Passou a descrever “outras partes” do clitóris escondidas na área gordurosa da púbis, incluindo os bulbos do clitóris. “Estamos extremamente surpresos pelo facto de alguns anatomistas não terem mencionado esta parte; como se ela não existisse no universo da natureza”, considerou.
De fato, antes de De Graaf, alguns anatomistas negaram que existisse algo como o clitóris. Em 1543, Andreas Vesalius, também anatomista e médico e autor de um dos livros mais influentes sobre anatomia humana – De Humani Corporis Fabrica (Sobre o Tecido do Corpo Humano) –, respondeu aos rumores da sua existência descartando-o como “uma nova parte inútil”.
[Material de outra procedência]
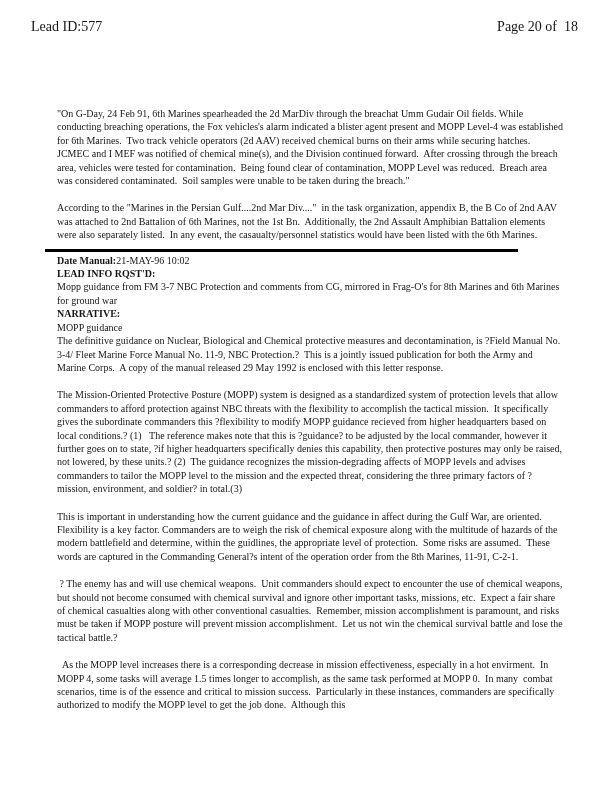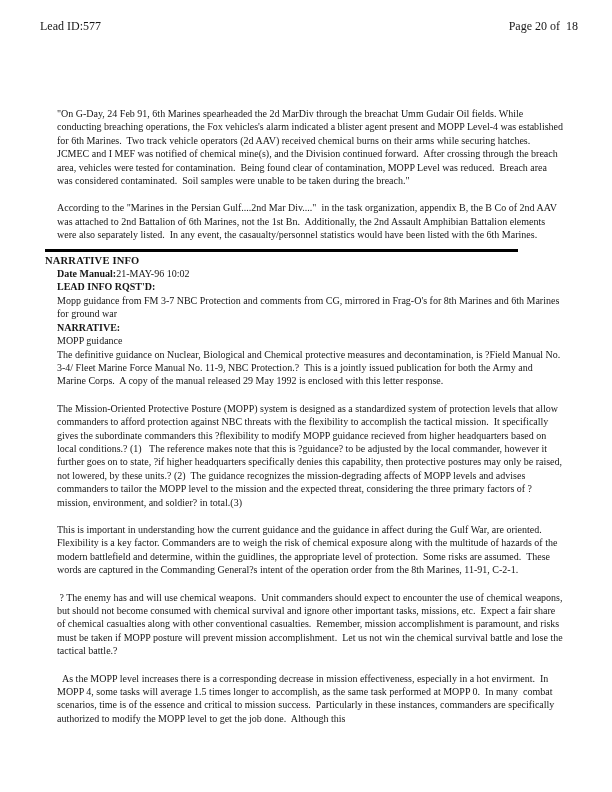"Lead ID:577" .header { font-size: 12px -> 14px; left: 40px -> 31px }
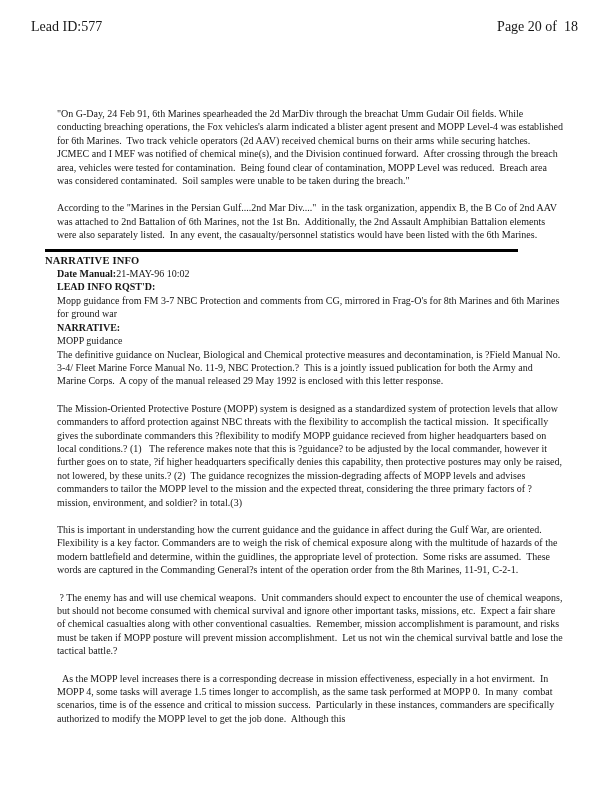"NARRATIVE INFO" div.section-title { html: <div>NARRATIVE INFO</div> -> none }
Nem todos concordaram e, em 1559, o cirurgião italiano Realdo Colombo publicou De re anatomica (Sobre as Coisas Anatómicas). O que chama a atenção no trabalho de Colombo é que, como O’Connell, não se baseava apenas na dissecação, mas também no corpo feminino vivo – a experiência prática dele.
Descreveu ter encontrado “uma coisa linda, feita com arte”. “A própria sede do prazer erótico feminino: uma pequena saliência que, se estimulado com um pénis ou mesmo simplesmente tocado com o dedo mindinho, causa grande prazer e o esguicho de ‘semente’ em todas as direções, mais rápido do que o vento”. Em Latim, clitóris era “gaude mihi”, que se traduz como “estimula-me”.
Prazer e procriação
“Aconselha-se aqui, porém, cautela”, de acordo com Helen King. “Toda esta atenção histórica anterior sobre o clitóris não se deveu ao facto de os cientistas estarem interessados no prazer feminino, em si. Era simplesmente “porque as pessoas acreditavam que ambos os sexos precisavam de atingir o orgasmo para que a conceção acontecesse”. O prazer “era visto como necessário para a procriação” e não simplesmente como “algo a ser experimentado por si só”.
Esta afirmação antiga foi recentemente ressuscitada num artigo de 2019 na revista Clinical Anatomy, onde o fisiologista reprodutivo Roy Levin sugeriu que “a excitação do clitóris muda o revestimento do trato reprodutivo para aumentar a probabilidade de ocorrer a conceção”. Para prazer, procriação ou ambos, embora a ciência saiba agora muito mais sobre o clitóris do que nunca, é claro que “ainda há um caminho a percorrer, pois estudos recentes mostram que muitas mulheres ainda não conseguem identificar adequadamente as suas partes genitais”.